« Et si demain, le manque d'eau devenait la plus grande menace pour notre alimentation ? »
Cette question concerne déjà une grande partie du monde. Selon le rapport de la FAO publié en 2020 et repris par UN-Water en 2024, environ 3,2 milliards de personnes vivent dans des zones agricoles confrontées à des pénuries d'eau élevées à très élevées, dont 1,2 milliard dans des zones sévèrement touchées.
L'Afrique subsaharienne est particulièrement vulnérable.

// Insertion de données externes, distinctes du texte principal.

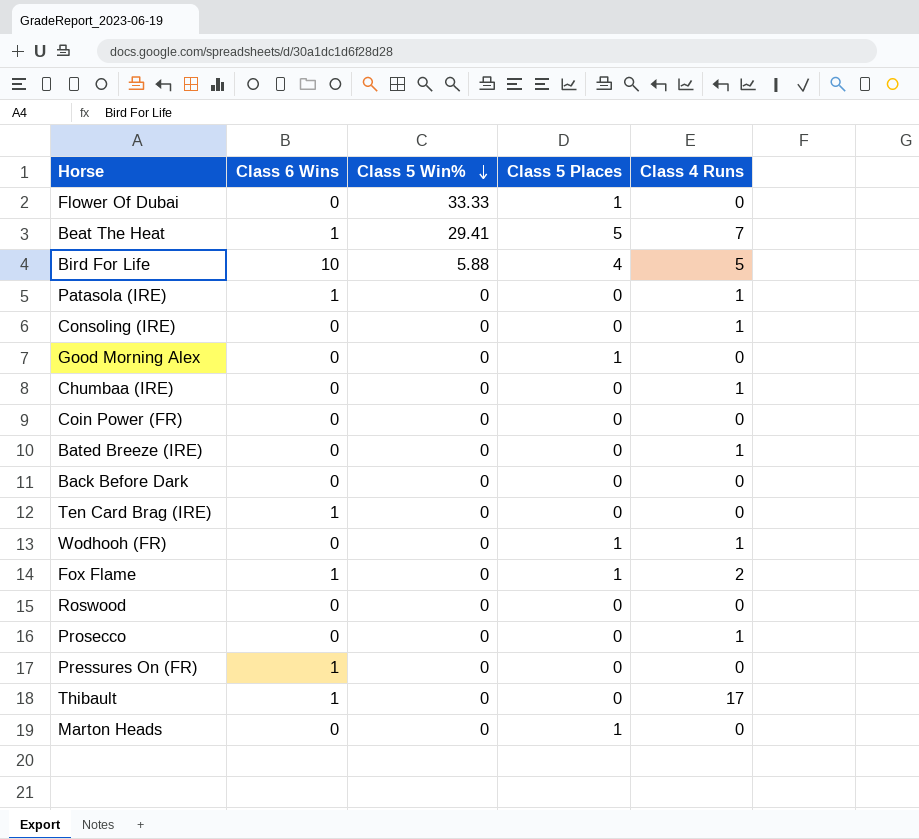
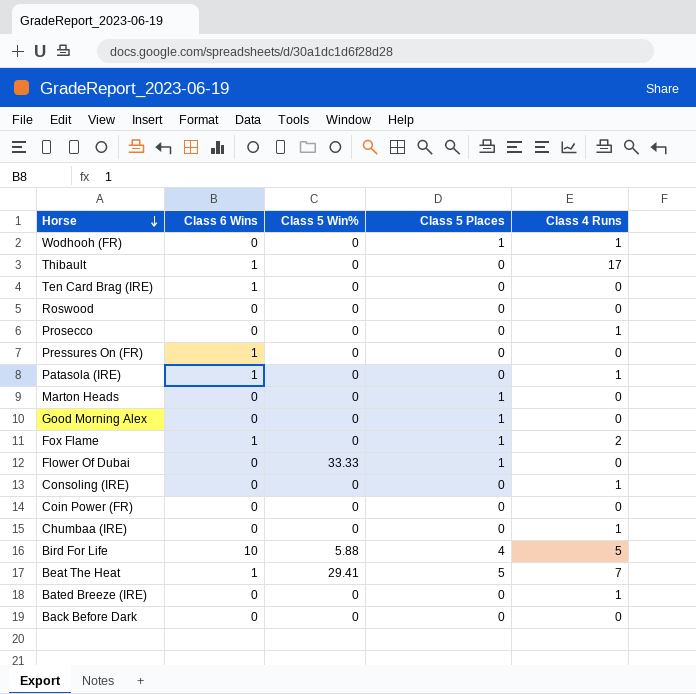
row order: Class 5 Win% descending -> Horse descending

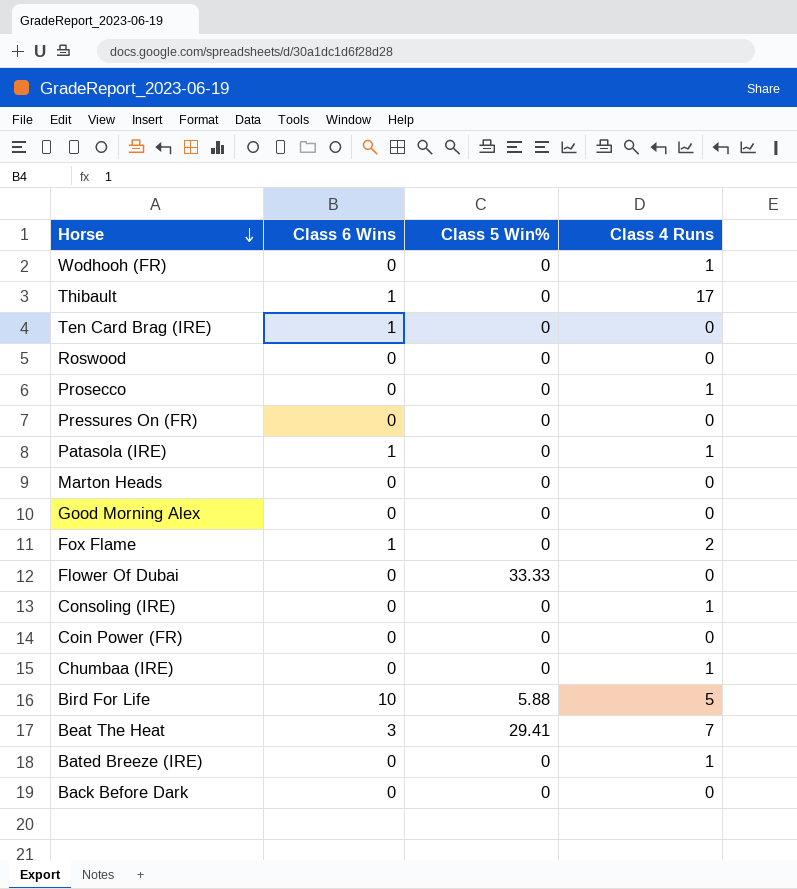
column Class 5 Places | position: 4 -> none
Pressures On (FR) | Class 6 Wins: 1 -> 0
Beat The Heat | Class 6 Wins: 1 -> 3

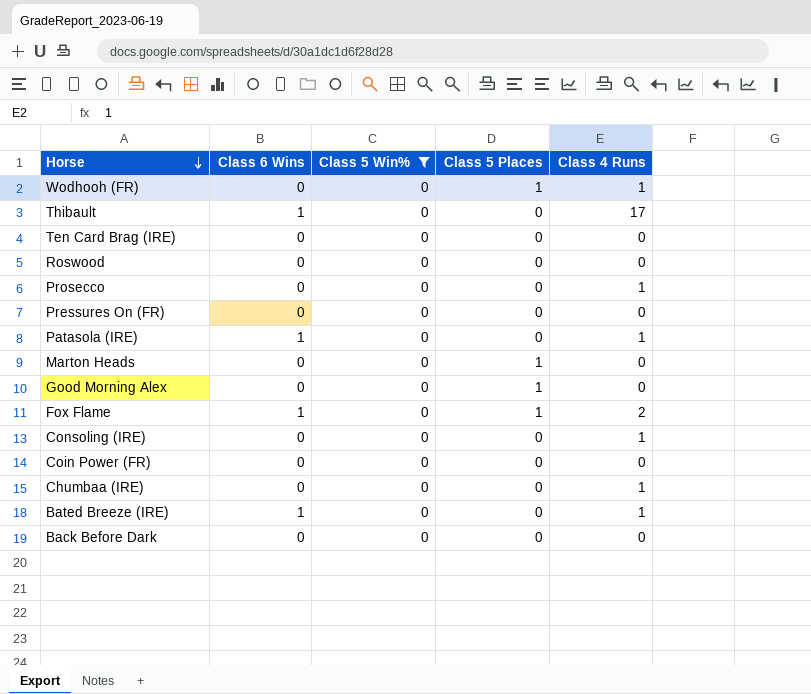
filter: none -> Class 5 Win% = 0
column Class 5 Places | position: none -> 4
Ten Card Brag (IRE) | Class 6 Wins: 1 -> 0
Bated Breeze (IRE) | Class 6 Wins: 0 -> 1

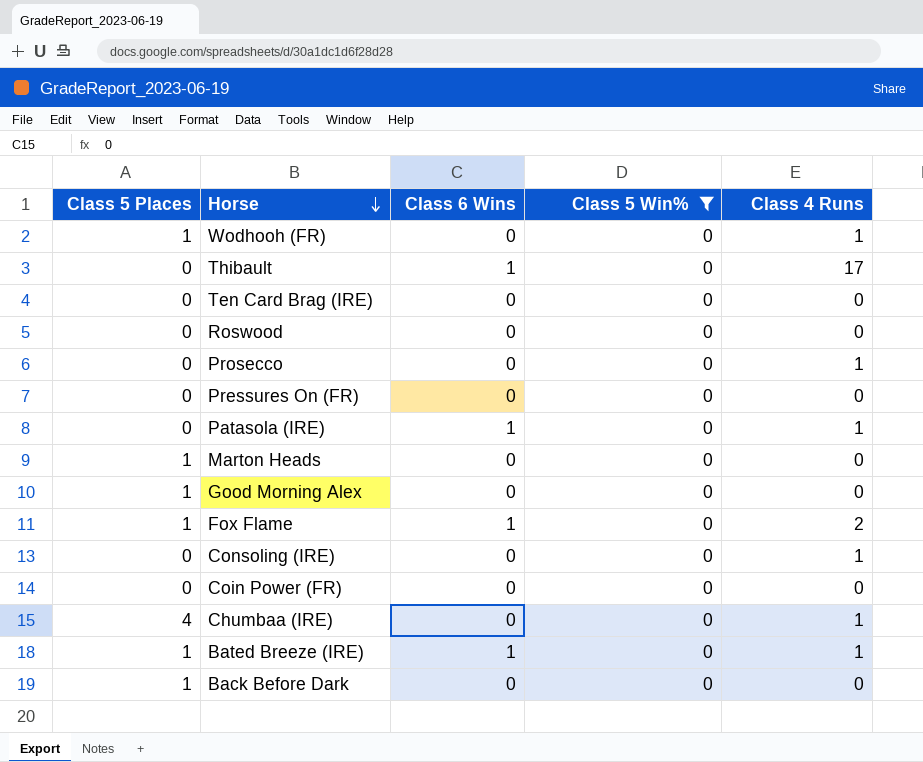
column Class 5 Places | position: 4 -> 1
Chumbaa (IRE) | Class 5 Places: 0 -> 4
Bated Breeze (IRE) | Class 5 Places: 0 -> 1
Back Before Dark | Class 5 Places: 0 -> 1

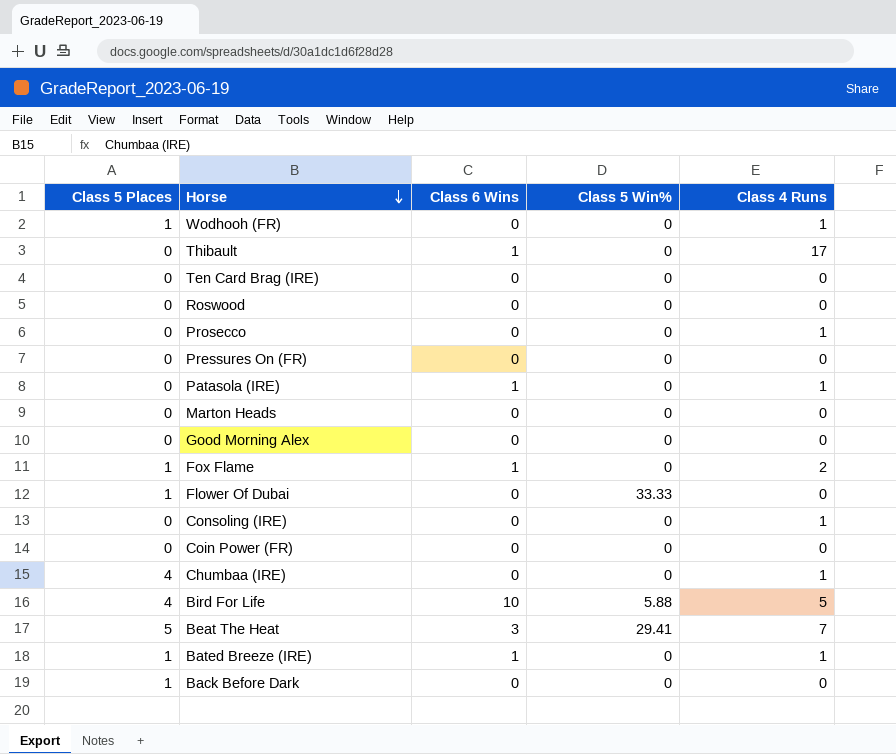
filter: Class 5 Win% = 0 -> none
Marton Heads | Class 5 Places: 1 -> 0
Good Morning Alex | Class 5 Places: 1 -> 0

Les données du CGIAR indiquent qu'environ 95 % de la production alimentaire africaine dépend directement des pluies. Lorsque les pluies deviennent irrégulières ou insuffisantes, c'est toute la chaîne alimentaire qui est fragilisée.
Au Togo, cette réalité est déjà visible. Selon les Nations Unies au Togo, dans un article publié en septembre 2024, les changements climatiques provoquent des retards de pluie, des poches de sécheresse et une baisse de la productivité agricole. Les régions de la Kara et des Savanes figurent parmi les zones où les rendements agricoles sont particulièrement affectés.

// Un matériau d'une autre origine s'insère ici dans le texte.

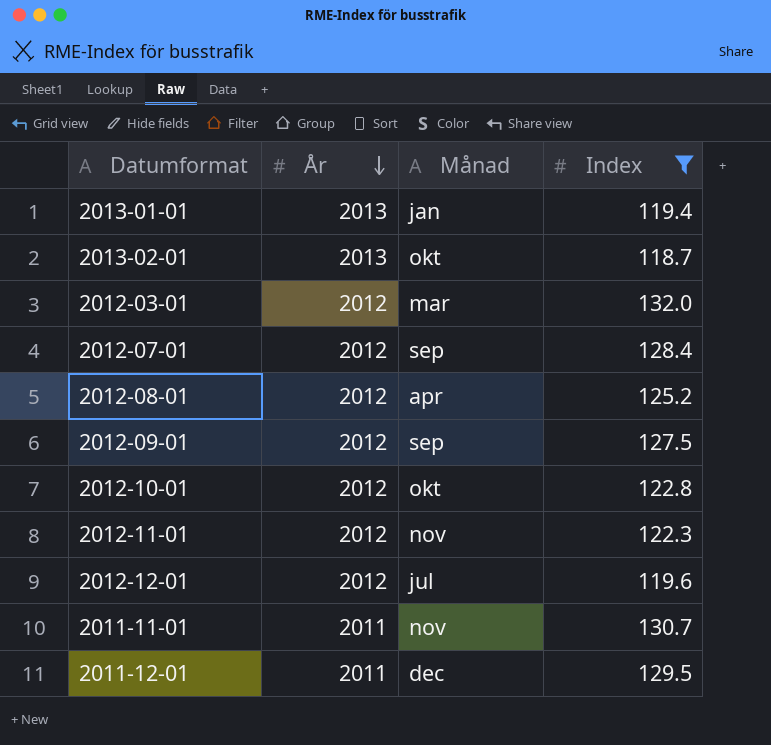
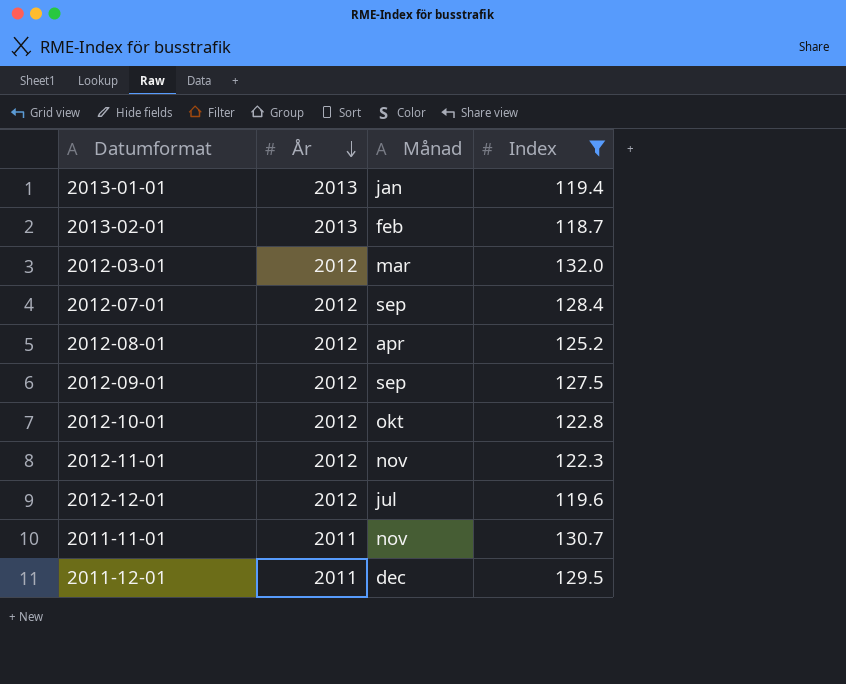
2013-02-01 | Månad: okt -> feb

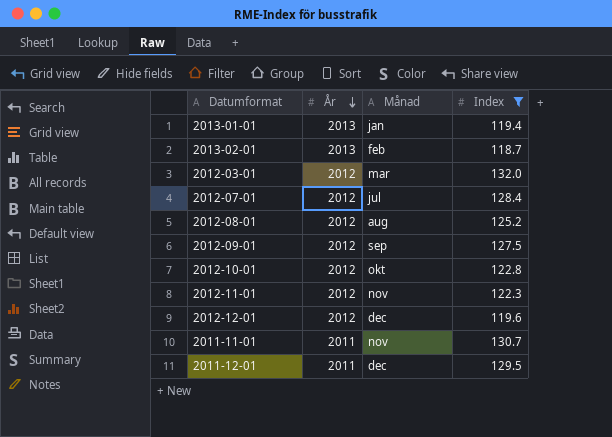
2012-07-01 | Månad: sep -> jul
2012-08-01 | Månad: apr -> aug
2012-12-01 | Månad: jul -> dec

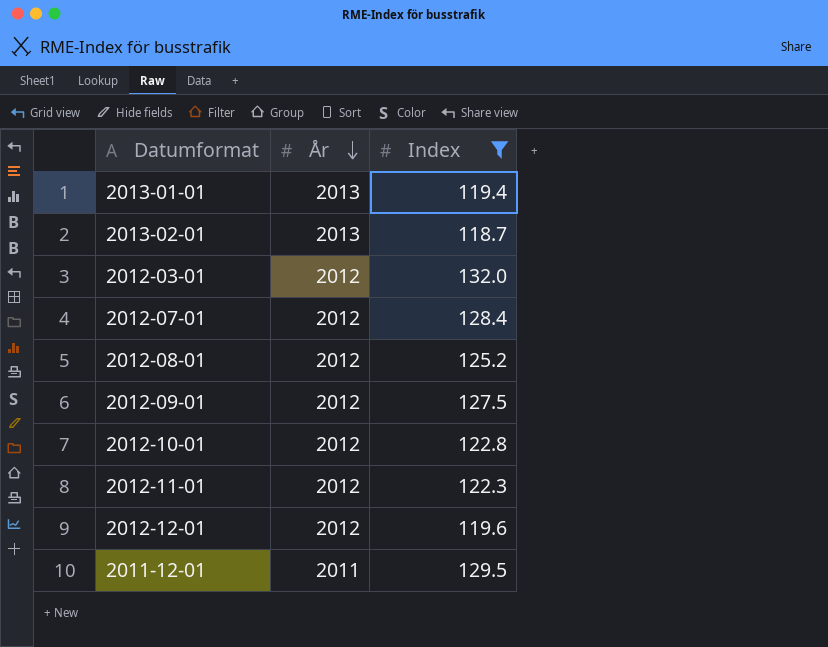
column Månad | position: 3 -> none
row 2011-11-01: 2011 | nov | 130.7 -> none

Dans la région de la Kara, de nombreuses familles dépendent encore largement de l'agriculture pour leurs revenus et leur alimentation. Pourtant, les producteurs doivent faire face à des saisons de plus en plus imprévisibles et à une disponibilité en eau de plus en plus incertaaine.

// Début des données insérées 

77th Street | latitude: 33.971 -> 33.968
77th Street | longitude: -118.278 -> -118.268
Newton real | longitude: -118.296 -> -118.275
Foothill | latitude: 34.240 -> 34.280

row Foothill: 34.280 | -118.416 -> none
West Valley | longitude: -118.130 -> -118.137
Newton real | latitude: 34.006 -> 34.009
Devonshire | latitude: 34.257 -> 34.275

C'est pourquoi j'ai choisi de travailler sur le défi de la pratique des cultures de plantes moins exigeantes en eau dans la région de la Kara.
Mon objectif est de promouvoir des plantes capables de produire avec moins d'eau tout en garantissant des rendements satisfaisants. Cette approche permettra non seulement de préserver les ressources hydriques, mais aussi de renforcer la sécurité alimentaire et la résilience des communautés agricoles face aux changements climatiques.
Parce qu'à Kara, l'enjeu n'est plus seulement de produire davantage. L'enjeu est de produire durablement, avec les ressources dont nous disposons aujourd'hui, afin de garantir les récoltes de demain.